Взглянув на Варю, договорила:

— Что касается Уфы, то здесь эту работу будут делать все. Какую-то сумму выделит комитет, но главное — сбор. Пусть люди учатся помогать друг другу, ценить и понимать эту помощь. Пусть каждая такая беда станет одновременно и уроком классовой борьбы, уроком классовой солидарности.

Варя и Саша слушали молча, сосредоточенно. Понимали: теперь с ними говорит не просто их давняя хорошая подруга, но член окружного комитета партии, его душа и секретарь.

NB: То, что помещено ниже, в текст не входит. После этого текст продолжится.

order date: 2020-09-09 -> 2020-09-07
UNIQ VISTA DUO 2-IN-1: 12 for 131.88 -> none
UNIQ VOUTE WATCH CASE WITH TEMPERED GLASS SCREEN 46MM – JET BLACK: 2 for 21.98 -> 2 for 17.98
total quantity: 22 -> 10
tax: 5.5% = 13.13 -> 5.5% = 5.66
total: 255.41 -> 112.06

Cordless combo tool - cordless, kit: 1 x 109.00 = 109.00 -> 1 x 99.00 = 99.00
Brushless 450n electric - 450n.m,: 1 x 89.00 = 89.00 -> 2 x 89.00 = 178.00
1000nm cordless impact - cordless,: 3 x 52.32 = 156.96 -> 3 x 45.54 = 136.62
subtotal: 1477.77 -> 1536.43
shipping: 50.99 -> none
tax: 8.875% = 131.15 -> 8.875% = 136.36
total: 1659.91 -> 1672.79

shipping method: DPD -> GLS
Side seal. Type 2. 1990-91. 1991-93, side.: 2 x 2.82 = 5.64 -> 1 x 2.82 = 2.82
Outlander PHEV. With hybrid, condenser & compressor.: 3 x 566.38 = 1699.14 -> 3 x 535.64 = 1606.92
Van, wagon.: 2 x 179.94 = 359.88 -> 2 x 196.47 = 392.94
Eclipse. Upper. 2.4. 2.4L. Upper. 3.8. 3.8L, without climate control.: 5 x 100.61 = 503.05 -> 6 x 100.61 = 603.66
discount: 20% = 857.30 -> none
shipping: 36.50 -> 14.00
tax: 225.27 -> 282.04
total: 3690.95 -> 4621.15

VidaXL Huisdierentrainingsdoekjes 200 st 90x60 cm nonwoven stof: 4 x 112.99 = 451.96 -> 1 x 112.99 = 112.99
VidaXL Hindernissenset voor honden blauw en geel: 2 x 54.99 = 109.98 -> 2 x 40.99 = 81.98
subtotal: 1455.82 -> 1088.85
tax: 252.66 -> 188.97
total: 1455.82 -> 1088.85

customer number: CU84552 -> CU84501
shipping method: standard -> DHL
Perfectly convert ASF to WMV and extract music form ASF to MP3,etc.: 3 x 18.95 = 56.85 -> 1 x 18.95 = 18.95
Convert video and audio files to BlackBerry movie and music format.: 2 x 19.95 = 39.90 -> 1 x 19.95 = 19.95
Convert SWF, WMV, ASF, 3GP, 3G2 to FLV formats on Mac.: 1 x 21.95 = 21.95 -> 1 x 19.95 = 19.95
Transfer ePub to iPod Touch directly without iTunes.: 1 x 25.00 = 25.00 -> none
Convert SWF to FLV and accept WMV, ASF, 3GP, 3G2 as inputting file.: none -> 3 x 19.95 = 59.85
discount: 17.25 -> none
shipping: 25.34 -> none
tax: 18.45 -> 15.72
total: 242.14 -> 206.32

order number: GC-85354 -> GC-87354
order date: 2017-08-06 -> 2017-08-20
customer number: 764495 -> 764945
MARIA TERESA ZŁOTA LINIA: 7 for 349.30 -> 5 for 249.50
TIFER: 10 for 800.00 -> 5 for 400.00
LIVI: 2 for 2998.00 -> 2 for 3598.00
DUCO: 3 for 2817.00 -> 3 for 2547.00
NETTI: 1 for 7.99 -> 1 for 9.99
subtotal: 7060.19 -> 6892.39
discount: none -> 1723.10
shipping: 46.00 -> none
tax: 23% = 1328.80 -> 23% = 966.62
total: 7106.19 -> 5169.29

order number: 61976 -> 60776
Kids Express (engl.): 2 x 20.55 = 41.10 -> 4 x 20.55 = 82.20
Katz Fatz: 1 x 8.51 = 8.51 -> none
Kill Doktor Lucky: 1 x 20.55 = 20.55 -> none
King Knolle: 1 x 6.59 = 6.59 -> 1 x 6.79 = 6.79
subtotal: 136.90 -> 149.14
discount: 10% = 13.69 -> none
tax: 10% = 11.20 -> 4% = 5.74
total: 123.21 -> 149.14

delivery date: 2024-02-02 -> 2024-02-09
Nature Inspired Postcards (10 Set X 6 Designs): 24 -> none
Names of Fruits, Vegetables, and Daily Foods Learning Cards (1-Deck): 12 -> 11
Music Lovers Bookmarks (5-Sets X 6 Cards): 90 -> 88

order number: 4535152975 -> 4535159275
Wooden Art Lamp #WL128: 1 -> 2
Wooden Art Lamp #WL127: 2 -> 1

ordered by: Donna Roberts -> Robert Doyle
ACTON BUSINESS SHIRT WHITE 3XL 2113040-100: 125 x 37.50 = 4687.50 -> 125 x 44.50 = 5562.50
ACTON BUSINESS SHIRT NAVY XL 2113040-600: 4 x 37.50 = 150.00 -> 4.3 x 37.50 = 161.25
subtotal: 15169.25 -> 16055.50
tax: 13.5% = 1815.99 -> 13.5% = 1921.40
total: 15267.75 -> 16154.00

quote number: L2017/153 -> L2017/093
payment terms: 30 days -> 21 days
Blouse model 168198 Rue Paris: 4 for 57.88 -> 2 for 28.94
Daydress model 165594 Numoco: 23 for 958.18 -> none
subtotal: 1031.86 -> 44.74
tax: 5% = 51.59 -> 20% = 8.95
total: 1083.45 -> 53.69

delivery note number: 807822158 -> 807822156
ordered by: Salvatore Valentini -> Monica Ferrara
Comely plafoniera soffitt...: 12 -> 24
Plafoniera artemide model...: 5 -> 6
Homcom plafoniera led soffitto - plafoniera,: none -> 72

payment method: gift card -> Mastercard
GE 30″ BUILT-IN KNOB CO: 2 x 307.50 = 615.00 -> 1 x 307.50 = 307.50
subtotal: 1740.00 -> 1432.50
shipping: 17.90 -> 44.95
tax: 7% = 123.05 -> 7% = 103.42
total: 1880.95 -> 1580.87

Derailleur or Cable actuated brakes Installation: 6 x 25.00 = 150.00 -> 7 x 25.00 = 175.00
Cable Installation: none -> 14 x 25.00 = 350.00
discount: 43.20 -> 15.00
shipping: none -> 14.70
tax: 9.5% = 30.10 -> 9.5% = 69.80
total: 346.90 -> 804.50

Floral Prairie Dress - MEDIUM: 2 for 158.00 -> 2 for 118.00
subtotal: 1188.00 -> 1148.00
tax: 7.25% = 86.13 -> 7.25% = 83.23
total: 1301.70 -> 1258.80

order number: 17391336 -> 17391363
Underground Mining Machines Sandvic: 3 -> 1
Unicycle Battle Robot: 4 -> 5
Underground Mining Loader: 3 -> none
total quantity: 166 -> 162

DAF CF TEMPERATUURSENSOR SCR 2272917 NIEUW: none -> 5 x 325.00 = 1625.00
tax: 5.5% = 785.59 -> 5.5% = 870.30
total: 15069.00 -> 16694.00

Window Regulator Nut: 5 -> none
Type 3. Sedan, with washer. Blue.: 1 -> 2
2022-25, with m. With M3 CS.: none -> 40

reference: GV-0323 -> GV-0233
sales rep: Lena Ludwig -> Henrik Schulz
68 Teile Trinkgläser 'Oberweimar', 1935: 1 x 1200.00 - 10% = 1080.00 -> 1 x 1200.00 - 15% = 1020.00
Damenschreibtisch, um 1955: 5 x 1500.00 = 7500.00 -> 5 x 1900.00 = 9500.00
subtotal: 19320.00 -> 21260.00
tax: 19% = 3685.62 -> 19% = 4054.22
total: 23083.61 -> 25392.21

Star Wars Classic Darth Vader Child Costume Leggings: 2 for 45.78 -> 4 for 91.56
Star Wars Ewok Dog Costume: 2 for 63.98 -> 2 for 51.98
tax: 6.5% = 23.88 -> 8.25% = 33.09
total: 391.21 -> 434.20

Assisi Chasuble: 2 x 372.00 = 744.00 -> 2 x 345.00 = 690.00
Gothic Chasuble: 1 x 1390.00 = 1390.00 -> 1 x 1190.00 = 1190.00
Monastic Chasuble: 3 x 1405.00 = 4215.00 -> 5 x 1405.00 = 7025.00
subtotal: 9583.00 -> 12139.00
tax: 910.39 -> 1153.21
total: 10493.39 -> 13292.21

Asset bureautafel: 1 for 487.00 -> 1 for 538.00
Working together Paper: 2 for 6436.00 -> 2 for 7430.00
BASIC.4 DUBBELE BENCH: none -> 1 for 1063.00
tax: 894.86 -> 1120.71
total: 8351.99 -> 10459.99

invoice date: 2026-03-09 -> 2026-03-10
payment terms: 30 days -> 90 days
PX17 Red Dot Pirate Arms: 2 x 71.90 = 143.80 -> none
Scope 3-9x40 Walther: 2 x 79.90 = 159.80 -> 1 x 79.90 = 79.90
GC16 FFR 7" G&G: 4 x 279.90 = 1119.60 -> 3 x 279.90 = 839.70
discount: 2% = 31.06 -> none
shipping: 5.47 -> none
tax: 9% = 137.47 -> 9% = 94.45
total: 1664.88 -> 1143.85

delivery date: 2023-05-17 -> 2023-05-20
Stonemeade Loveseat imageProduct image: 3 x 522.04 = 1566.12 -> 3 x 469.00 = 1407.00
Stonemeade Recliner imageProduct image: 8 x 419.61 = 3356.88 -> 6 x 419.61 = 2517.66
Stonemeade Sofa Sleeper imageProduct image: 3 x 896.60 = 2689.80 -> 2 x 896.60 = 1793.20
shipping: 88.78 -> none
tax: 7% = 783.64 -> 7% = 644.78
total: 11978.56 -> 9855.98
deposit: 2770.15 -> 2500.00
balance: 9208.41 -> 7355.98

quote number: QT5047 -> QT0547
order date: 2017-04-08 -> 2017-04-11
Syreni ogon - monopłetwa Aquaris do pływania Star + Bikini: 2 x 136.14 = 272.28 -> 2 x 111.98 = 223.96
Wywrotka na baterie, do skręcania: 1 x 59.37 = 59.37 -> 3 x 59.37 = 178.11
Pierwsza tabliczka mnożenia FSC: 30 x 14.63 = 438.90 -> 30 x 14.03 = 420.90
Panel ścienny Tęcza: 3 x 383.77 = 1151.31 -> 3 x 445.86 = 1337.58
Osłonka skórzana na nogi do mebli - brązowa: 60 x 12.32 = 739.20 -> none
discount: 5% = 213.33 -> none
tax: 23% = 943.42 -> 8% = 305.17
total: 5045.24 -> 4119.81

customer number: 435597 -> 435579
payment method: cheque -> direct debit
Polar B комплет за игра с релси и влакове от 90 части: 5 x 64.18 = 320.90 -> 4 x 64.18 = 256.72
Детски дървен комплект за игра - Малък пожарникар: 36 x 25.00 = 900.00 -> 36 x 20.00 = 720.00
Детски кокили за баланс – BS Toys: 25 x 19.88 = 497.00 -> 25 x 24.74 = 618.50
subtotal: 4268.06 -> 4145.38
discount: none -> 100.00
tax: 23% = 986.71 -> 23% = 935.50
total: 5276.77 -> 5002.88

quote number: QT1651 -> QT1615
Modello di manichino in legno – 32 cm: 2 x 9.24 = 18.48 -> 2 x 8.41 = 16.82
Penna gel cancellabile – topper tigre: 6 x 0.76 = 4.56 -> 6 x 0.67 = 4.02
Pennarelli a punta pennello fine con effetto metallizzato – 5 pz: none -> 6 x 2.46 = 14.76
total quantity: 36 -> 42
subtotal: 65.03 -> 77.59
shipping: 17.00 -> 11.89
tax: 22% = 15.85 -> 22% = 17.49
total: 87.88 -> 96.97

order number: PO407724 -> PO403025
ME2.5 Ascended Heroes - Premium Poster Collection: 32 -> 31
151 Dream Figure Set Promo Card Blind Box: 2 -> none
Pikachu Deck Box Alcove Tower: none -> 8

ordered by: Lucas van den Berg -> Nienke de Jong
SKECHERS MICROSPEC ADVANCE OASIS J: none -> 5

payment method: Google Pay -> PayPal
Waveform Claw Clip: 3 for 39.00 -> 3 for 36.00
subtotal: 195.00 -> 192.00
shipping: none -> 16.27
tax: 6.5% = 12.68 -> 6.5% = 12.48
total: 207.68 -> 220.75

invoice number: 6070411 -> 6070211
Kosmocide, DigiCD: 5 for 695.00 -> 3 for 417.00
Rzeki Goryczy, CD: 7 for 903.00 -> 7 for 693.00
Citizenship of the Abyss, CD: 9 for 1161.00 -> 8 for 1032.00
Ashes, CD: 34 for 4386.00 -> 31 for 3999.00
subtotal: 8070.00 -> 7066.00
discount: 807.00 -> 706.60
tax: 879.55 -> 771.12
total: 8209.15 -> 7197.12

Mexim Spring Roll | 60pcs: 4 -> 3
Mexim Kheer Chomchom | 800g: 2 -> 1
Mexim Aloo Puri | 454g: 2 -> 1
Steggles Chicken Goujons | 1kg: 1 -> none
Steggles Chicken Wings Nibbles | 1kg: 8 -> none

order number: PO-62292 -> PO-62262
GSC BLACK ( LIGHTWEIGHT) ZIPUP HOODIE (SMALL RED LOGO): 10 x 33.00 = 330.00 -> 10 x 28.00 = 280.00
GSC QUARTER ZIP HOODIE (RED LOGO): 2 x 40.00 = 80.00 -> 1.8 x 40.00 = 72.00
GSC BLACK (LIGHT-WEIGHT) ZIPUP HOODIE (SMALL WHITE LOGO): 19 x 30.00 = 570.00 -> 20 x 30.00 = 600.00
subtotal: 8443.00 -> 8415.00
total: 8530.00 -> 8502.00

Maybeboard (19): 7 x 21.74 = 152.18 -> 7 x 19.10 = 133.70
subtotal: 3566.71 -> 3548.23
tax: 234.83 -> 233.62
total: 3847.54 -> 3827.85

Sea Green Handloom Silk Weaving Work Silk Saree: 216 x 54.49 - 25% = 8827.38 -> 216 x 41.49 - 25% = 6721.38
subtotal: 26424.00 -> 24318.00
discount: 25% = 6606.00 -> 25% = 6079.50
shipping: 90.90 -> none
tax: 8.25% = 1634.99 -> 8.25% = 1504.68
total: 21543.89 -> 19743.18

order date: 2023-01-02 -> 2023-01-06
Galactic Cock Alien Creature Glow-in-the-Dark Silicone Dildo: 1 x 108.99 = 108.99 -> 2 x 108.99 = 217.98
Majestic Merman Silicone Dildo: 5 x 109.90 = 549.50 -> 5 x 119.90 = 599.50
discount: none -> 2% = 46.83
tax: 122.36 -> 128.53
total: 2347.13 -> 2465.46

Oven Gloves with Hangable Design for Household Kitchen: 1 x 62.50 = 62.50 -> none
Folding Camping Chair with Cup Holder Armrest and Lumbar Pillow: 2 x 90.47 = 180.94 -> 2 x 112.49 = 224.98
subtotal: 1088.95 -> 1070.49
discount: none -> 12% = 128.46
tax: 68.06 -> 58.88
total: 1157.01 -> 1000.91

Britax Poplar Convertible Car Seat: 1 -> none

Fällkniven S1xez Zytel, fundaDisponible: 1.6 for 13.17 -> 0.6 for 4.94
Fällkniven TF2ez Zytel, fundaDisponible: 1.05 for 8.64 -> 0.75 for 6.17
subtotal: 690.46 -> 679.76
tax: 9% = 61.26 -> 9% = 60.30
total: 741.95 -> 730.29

— И еще для тебя, Александра Петровна. На декабрь комитет назначил провести окружную партийную конференцию. Место проведения и окончательную дату сообщим дополнительно, а пока, голубушка, надо готовиться. В твоем городе восемь тысяч рабочих, а партийная организация пока мала, даже очень, если говорить точно. Поработай, раскачай городской комитет, четко отмежуйся от кружков эсеров, чтоб люди не путались в элементарных вещах, не блуждали в трех соснах. Ну, а об остальном не буду, — говорили не раз…

Короткий зимний день подходил к концу, и Варя заторопилась. Проходя по коридору, обратила внимание на вешалку: там висело несколько дорогих шуб. В кабинете слышался приглушенный дверью разговор, это член Государственного Совета князь Вячеслав Кугушев принимал посетителей…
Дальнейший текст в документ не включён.